Dans la région de Kédougou, longtemps considérée comme une terre d’or, un constat s’impose : la jeunesse tourne le dos à la terre nourricière au profit de la migration, de l’orpaillage ou d’un exode vers les centres urbains. Pourtant, l’agriculture reste un levier puissant pour un développement durable, inclusif et local.

Kédougou est dotée d’un sol fertile, d’une pluviométrie relativement abondante et d’une diversité de cultures possible : maïs, fonio, mil, fruits tropicaux… Malgré ce potentiel, le secteur agricole reste faiblement exploité. La jeunesse, souvent en quête de gains rapides, voit dans les mines artisanales ou l’émigration une voie plus directe vers la réussite. Mais à quel prix ?

Le retour vers l’agriculture est aujourd’hui une nécessité stratégique. Il s’agit non seulement de répondre à l’insécurité alimentaire croissante, mais aussi de redonner vie à des villages vidés de leur force vive. Plusieurs projets locaux, portés par des ONG, des coopératives ou des jeunes entrepreneurs, montrent que l’agriculture peut être moderne, rentable et respectueuse de l’environnement.

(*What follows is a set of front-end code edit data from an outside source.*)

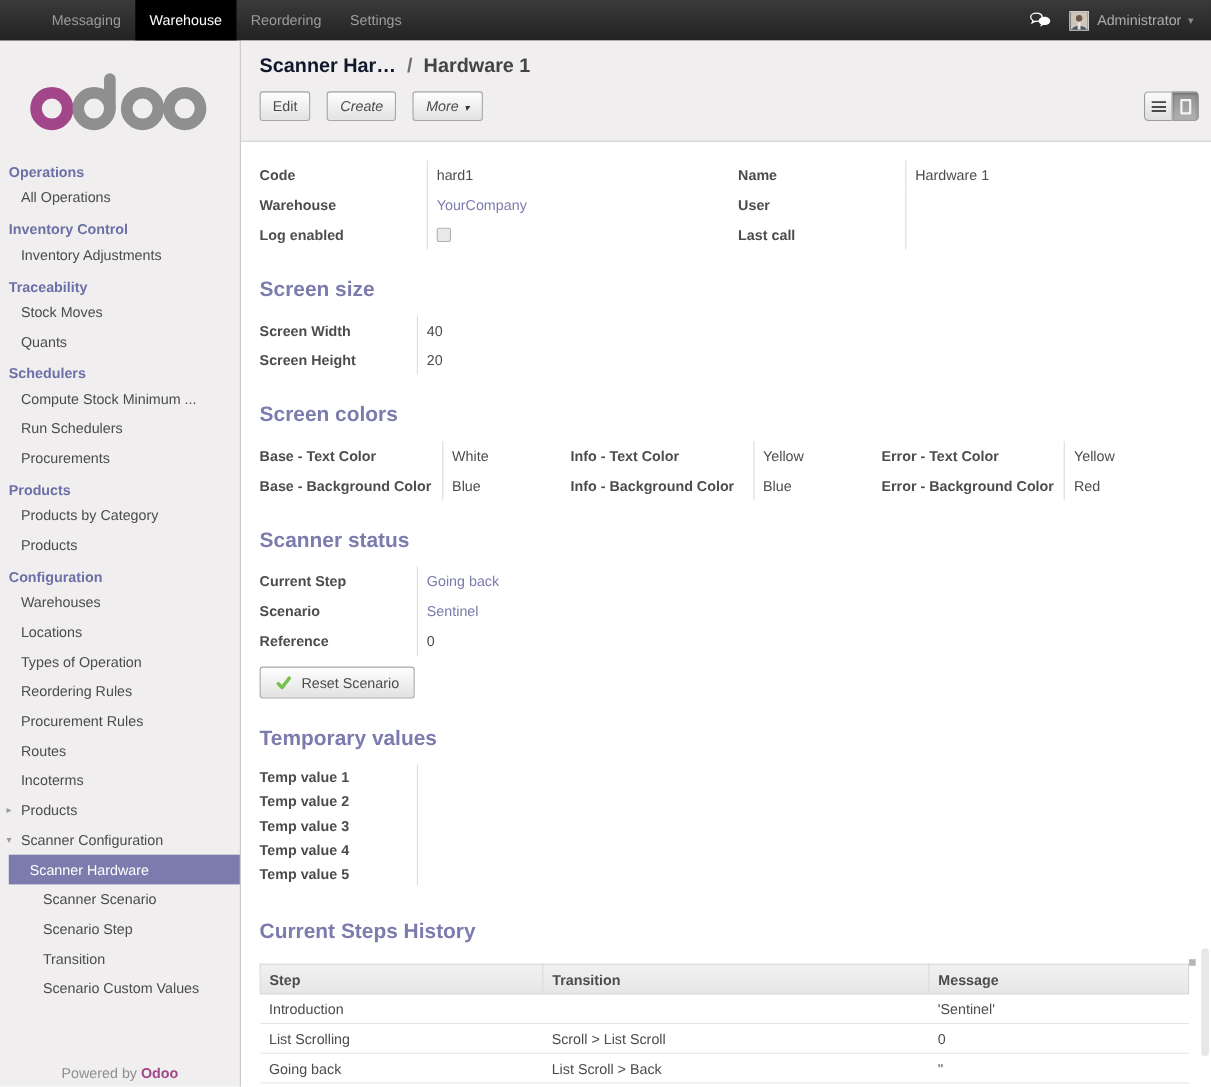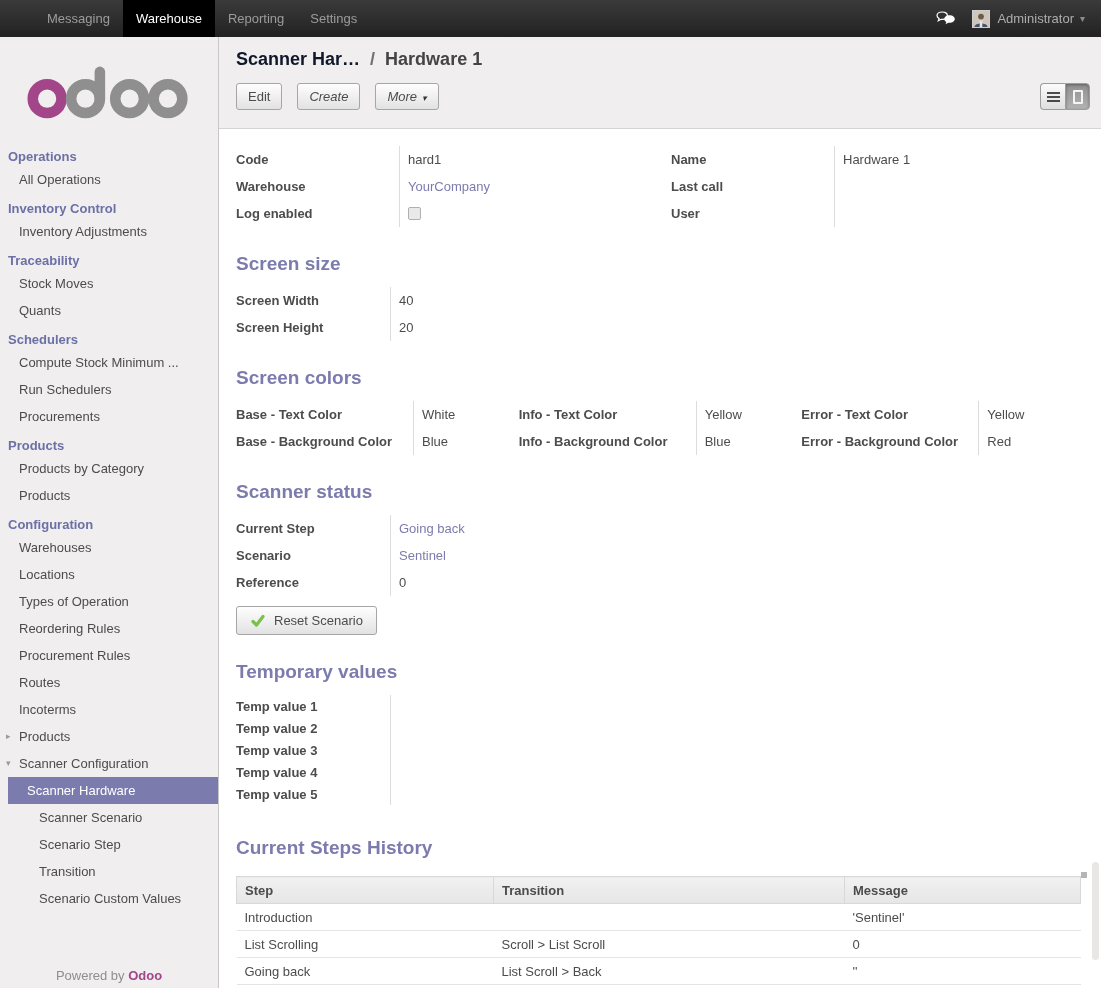--- a/index.html
+++ b/index.html
@@ -61,21 +61,21 @@
   .vs-btn.active { border-radius:0 4px 4px 0; background:linear-gradient(#8f8f8f,#b3b3b3); box-shadow:inset 0 1px 3px rgba(0,0,0,.35); }
   .list-glyph { width:13px; height:10px; background:repeating-linear-gradient(#4a4a4a 0 2px, transparent 2px 4px); }
   .form-glyph { width:10px; height:14px; border:2px solid #f4f4f4; border-radius:1px; }
 
   
   .content { flex:1; padding:17px 17px 0; position:relative; overflow:hidden; }
   .gen { display:flex; }
   .gen .o-group { width:420px; margin-right:15px; }
   .gen .o-group:last-child { flex:1; margin-right:0; }
   .gen .flabel { width:152px; }
-  .frow { display:flex; height:27px; align-items:center;gap:11px; }
+  .frow { display:flex; height:27px; align-items:center; }
   .flabel { width:143px; font-weight:bold; flex:none; }
   .fvalue { flex:1; border-left:1px solid #dcdcdc; padding-left:8px; align-self:stretch; display:flex; align-items:center; min-width:0; }
   .link { color:#7c7bad; cursor:pointer; }
   .cb { width:13px; height:13px; border:1px solid #b0b0b0; background:#e9e9e9; border-radius:2px; display:inline-block; cursor:pointer; }
   .stitle { font-size:19px; color:#7c7bad; margin:26px 0 12px; font-weight:bold; }
   .sbody { display:flex; }
   .o-group { width:420px; }
   .sec-screen-colors .o-group { flex:1 1 0; width:auto; }
   .sec-screen-colors .flabel { width:166px; }
   .sec-temporary-values .frow { height:22px; }
@@ -93,21 +93,21 @@
   .corner { position:absolute; top:-4px; right:-7px; width:6px; height:6px; background:#b5b5b5; }
   .scroll-thumb { position:absolute; right:2px; top:862px; width:7px; height:98px; background:#e9e6e6; border-radius:4px; cursor:pointer; }
 </style>
 </head>
 <body>
 
 <div class="topbar">
   <div id="topbar-menus" style="display:flex">
       <div class="menu-item">Messaging</div>
       <div class="menu-item active">Warehouse</div>
-      <div class="menu-item">Reporting</div>
+      <div class="menu-item">Reordering</div>
       <div class="menu-item">Settings</div>
     </div>
   <div class="topbar-right">
     <span class="chat-icon">
       <svg width="20" height="15" viewBox="0 0 20 15">
         <path d="M6.2 1C3.3 1 1 2.6 1 4.6c0 1.2.8 2.3 2.1 3L2.3 9.8l2.8-1.5c.4.1.7.1 1.1.1 2.9 0 5.2-1.6 5.2-3.9S9.1 1 6.2 1z" fill="none" stroke="#fff" stroke-width="1.2"></path>
         <path d="M13.4 4.2c3 0 5.4 1.6 5.4 3.8 0 2.1-2.4 3.8-5.4 3.8-.3 0-.7 0-1-.1l-2.9 1.6.9-2.2c-1.3-.7-2.1-1.8-2.1-3.1 0-2.2 2.3-3.8 5.1-3.8z" fill="#fff"></path>
       </svg>
     </span>
     <span class="avatar">
@@ -213,25 +213,25 @@
                 <span class="cb"></span>
               </div>
             </div>
           </div>
         <div class="o-group" id="gen-right">
             <div class="frow">
               <div class="flabel">Name</div>
               <div class="fvalue">Hardware 1</div>
             </div>
             <div class="frow">
+              <div class="flabel">User</div>
+              <div class="fvalue"></div>
+            </div>
+            <div class="frow">
               <div class="flabel">Last call</div>
-              <div class="fvalue"></div>
-            </div>
-            <div class="frow">
-              <div class="flabel">User</div>
               <div class="fvalue"></div>
             </div>
           </div>
       </div>
 
       <div id="sections">
           <section class="fsection sec-screen-size">
             <h2 class="stitle">Screen size</h2>
             <div class="sbody">
               <div class="o-group">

De plus, l’État et ses partenaires investissent dans l’agroécologie, l’irrigation, la formation professionnelle et l’accès au financement pour accompagner cette transition. C’est l’occasion pour les jeunes de se former, d’innover et de créer de la valeur ajoutée localement.

Revaloriser l’agriculture à Kédougou, ce n’est pas revenir en arrière. C’est au contraire faire le choix de l’autonomie, de la stabilité et du développement durable. Les jeunes, par leur énergie et leur créativité, sont les piliers de ce renouveau agricole tant attendu.